RECORDS PROVIDED →
[Start of section]

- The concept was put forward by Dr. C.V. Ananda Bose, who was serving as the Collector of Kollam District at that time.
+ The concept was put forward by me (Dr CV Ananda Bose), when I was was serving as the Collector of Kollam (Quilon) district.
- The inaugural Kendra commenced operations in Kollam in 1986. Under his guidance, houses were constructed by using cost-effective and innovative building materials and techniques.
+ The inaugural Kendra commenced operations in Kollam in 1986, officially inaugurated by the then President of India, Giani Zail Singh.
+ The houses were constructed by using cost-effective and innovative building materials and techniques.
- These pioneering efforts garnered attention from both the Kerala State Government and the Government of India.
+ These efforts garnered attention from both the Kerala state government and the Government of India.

[End of section]
[Start of section]

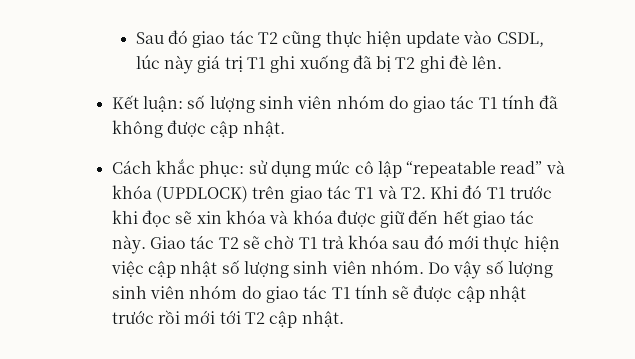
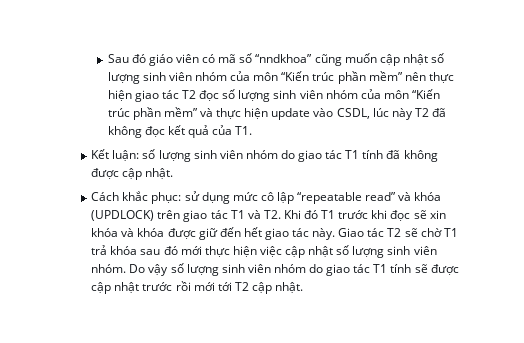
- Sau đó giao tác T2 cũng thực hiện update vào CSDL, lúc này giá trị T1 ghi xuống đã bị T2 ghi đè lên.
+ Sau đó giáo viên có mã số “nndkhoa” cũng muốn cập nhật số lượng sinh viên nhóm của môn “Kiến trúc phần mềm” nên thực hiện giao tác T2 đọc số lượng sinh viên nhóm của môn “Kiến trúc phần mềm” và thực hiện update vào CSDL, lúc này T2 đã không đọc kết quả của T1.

[End of section]
[Start of section]

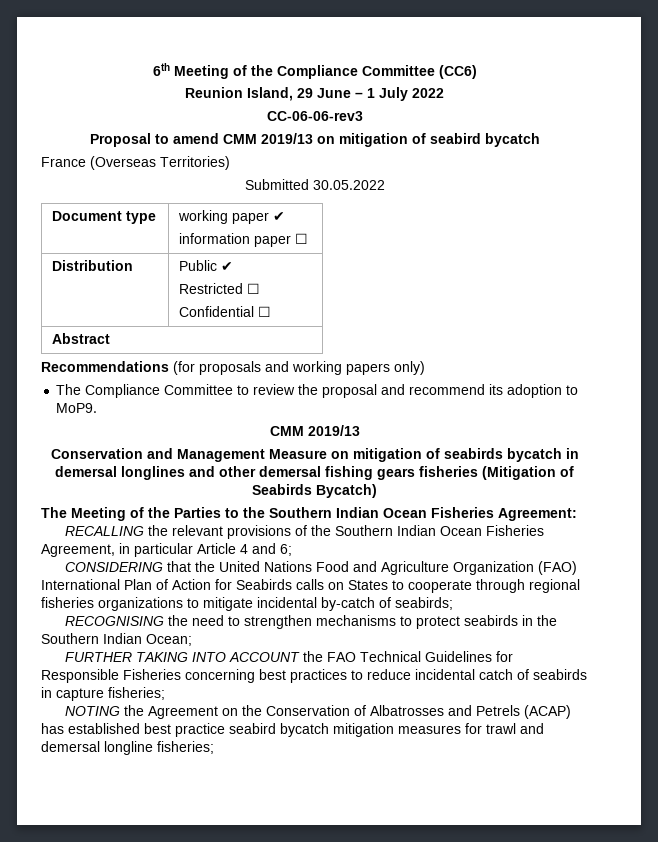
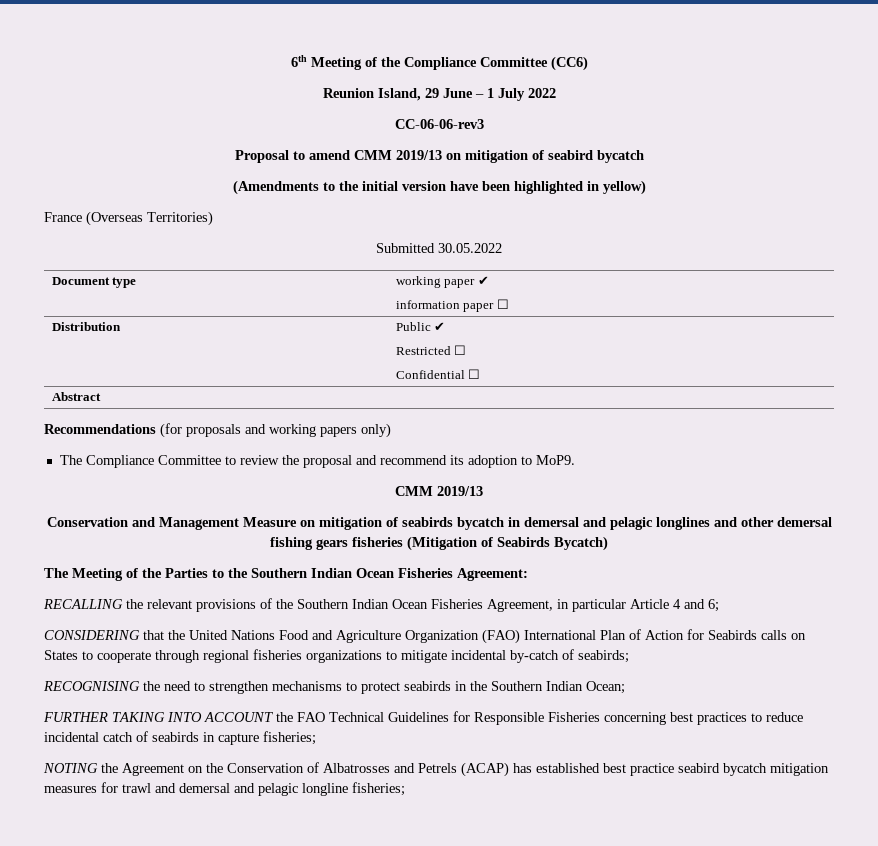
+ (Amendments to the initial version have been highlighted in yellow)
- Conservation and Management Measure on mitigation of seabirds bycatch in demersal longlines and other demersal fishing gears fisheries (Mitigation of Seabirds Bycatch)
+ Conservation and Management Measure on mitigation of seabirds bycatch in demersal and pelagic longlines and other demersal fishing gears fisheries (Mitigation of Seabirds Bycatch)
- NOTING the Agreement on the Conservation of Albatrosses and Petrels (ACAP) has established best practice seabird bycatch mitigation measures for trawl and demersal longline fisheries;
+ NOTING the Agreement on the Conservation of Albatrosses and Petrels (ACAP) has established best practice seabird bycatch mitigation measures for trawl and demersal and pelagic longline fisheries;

[End of section]

ACTIVITY →
Identify the lines in the entries above that contain "garnered", then copy them out.

ANSWER TO THE EXERCISE →
- These pioneering efforts garnered attention from both the Kerala State Government and the Government of India.
+ These efforts garnered attention from both the Kerala state government and the Government of India.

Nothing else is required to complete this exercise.